La saleté irlandaise contient des tensions bactériennes efficaces contre les superbugs résistant aux antibiotiques

Chercheurs analysant la saleté de la longue pensée de l'Irlande pour faire avoir découvert les propriétés médicinales qu'elle contient une souche de bactéries précédemment inconnue qui est efficace contre quatre des six superbugs principaux qui sont résistant aux antibiotiques, y compris MRSA.

Les superbugs résistant aux antibiotiques ont pu tuer jusqu'à 1,3 millions de personnes en Europe d'ici 2050, selon la recherche récente. L'Organisation Mondiale de la Santé (WHO) décrit le problème en tant que « un des plus grands dangers à la santé globale, à la garantie de nourriture, et au développement aujourd'hui ».

La souche de bactéries neuve a été découverte par une équipe basée à la Faculté de Médecine d'université de Swansea, composée des chercheurs du Pays de Galles, du Brésil, d'Irak et d'Irlande du Nord. Ils ont nommé les streptomyces de tension neuve myrophorea d'espèces.

La saleté qu'ils ont analysée provenu d'un endroit de Fermanagh, Irlande du Nord, qui est connue comme montagnes de Boho. C'est un endroit de prairie alcaline et la saleté est réputée avoir les propriétés curatives.

La recherche des antibiotiques de rechange pour combattre la multi-résistance a incité des chercheurs à explorer des sources neuves, y compris les médicaments folkloriques : un domaine d'études connu sous le nom d'ethnopharmacology. Ils se concentrent également sur des environnements où des producteurs antibiotiques réputés comme des streptomyces peuvent être trouvés.

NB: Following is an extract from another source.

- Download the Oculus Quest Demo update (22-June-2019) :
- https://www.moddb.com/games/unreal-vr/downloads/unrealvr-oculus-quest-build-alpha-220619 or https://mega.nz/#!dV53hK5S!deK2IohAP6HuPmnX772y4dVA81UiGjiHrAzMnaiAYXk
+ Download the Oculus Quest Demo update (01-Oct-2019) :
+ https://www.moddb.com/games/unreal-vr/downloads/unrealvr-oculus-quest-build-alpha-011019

Un de l'équipe de recherche, M. Gerry Quinn, un résidant précédent de Boho, comté Fermanagh, s'était rendu compte des traditions curatives de l'endroit depuis de nombreuses années.

Traditionnellement un peu de saleté a été enveloppée en tissu de coton et employée pour guérir beaucoup de mal comprenant des infections de mal de dents, de gorge et de col. Intéressant, cet endroit a été précédemment occupé par les druides, vers 1500 des années il y a, et des gens néolithiques il y a 4000 ans.

Les découvertes principales de la recherche étaient que la tension neuf-recensée des streptomyces :

  • A empêché l'accroissement de quatre des six agents pathogènes multi-résistants principaux recensés par l'OMS en tant qu'étant responsable des infections santé-associées : Faecium résistant d'enterocoque de vancomycines (VRE), pneumonie résistante à la méticilline du staphylocoque doré (MRSA), de la klebsiella, et baumanii Carbenepenem-résistant d'acinétobactérie
  • A empêché grampositifs et les bacilles gram négatifs, qui diffèrent dans la structure de leur paroi cellulaire ; habituellement les bacilles gram négatifs sont plus de résistant aux antibiotiques


Il n'est pas encore clair que la composante de la tension neuve évite l'accroissement des agents pathogènes, mais l'équipe vérifient déjà ceci.

Professeur Paul Dyson de Faculté de Médecine d'université de Swansea a dit :

« Cette souche de bactéries neuve est efficace contre 4 des 6 agents pathogènes principaux qui sont résistant aux antibiotiques, y compris MRSA. Notre découverte est une étape importante vers l'avant dans le combat contre la résistance aux antibiotiques.

Nos résultats prouvent que le folklore et les médicaments traditionnels valent de vérifier dans la recherche des antibiotiques neufs. Les scientifiques, les historiens et les archéologues peuvent tout avoir quelque chose à contribuer à cette tâche. Il semble que une partie de la réponse à ce problème très moderne pourrait se situer dans la sagesse du passé. »

M. Gerry Quinn de l'équipe de recherche a dit :

« La découverte des substances antimicrobiennes des streptomyces sp.myrophorea aidera dans notre recherche des médicaments neufs à traiter les bactéries multi-résistantes, la cause de beaucoup d'infections dangereuses et mortelles.

Nous nous concentrerons maintenant sur la purification et l'identification de ces antibiotiques. Nous avons également découvert les organismes antibactériens complémentaires du même remède de saleté qui peut couvrir un éventail plus grand des agents pathogènes multi-résistants. »

La recherche était publiée dans des « frontières en microbiologie ».